- About this exercise: Each line that contains "subtotal" needs to be copied from the listing.

- The input:

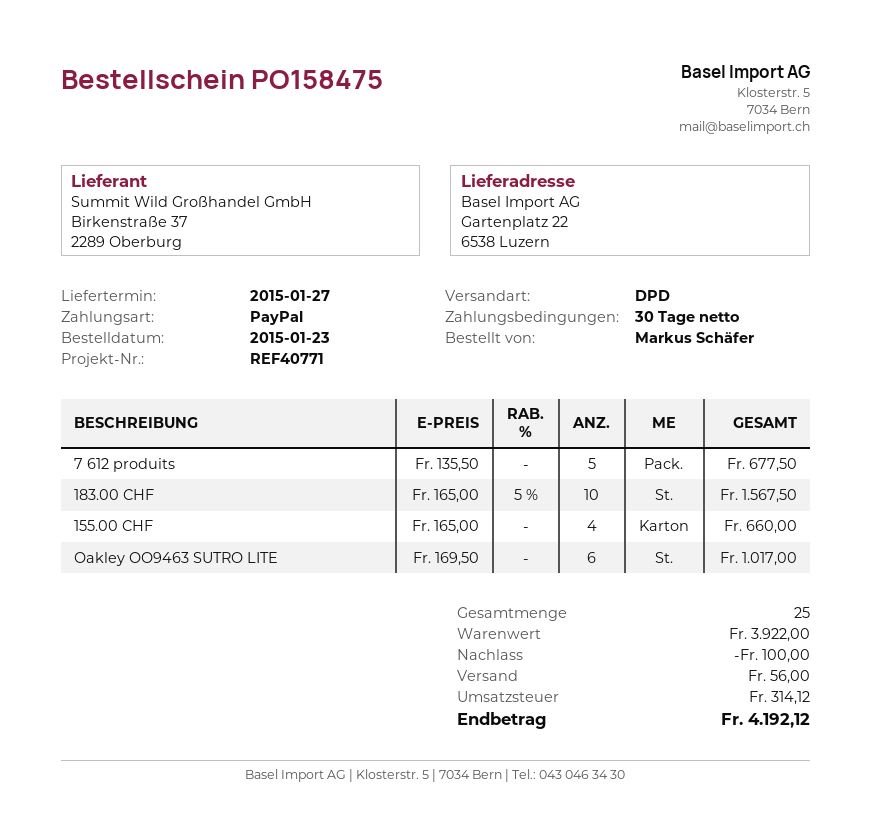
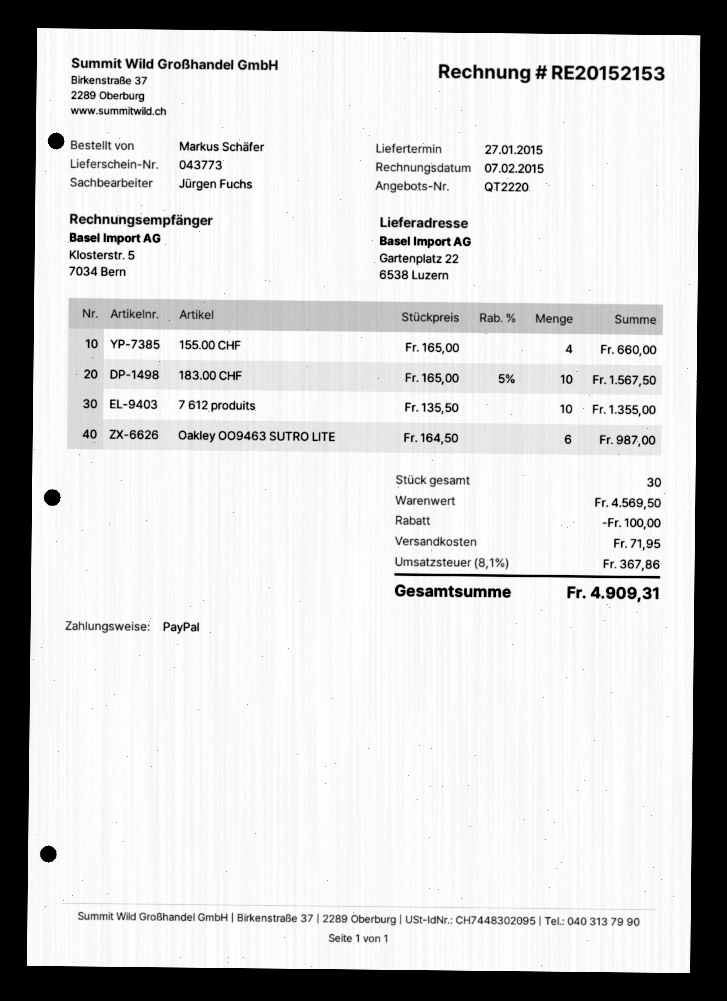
7 612 produits: 5 x 135.50 = 677.50 -> 10 x 135.50 = 1355.00
Oakley OO9463 SUTRO LITE: 6 x 169.50 = 1017.00 -> 6 x 164.50 = 987.00
total quantity: 25 -> 30
subtotal: 3922.00 -> 4569.50
shipping: 56.00 -> 71.95
tax: 314.12 -> 367.86
total: 4192.12 -> 4909.31

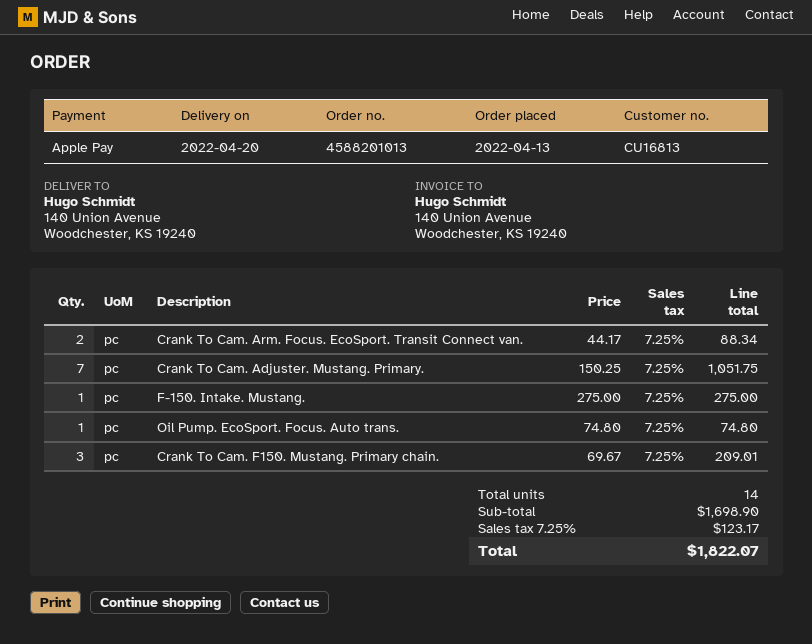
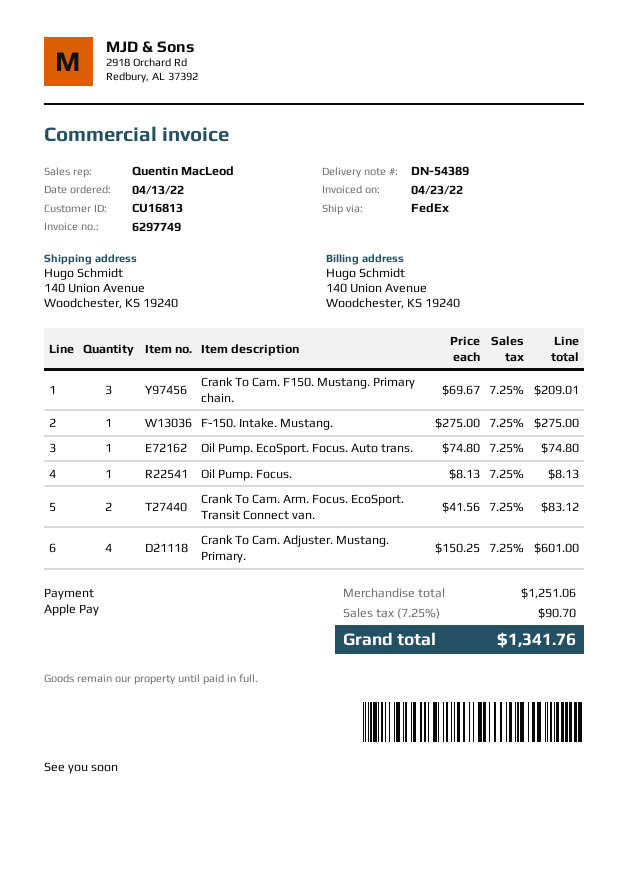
Crank To Cam. Arm. Focus. EcoSport. Transit Connect van.: 2 x 44.17 = 88.34 -> 2 x 41.56 = 83.12
Crank To Cam. Adjuster. Mustang. Primary.: 7 x 150.25 = 1051.75 -> 4 x 150.25 = 601.00
Oil Pump. Focus.: none -> 1 x 8.13 = 8.13
subtotal: 1698.90 -> 1251.06
tax: 7.25% = 123.17 -> 7.25% = 90.70
total: 1822.07 -> 1341.76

- Response area:
subtotal: 3922.00 -> 4569.50
subtotal: 1698.90 -> 1251.06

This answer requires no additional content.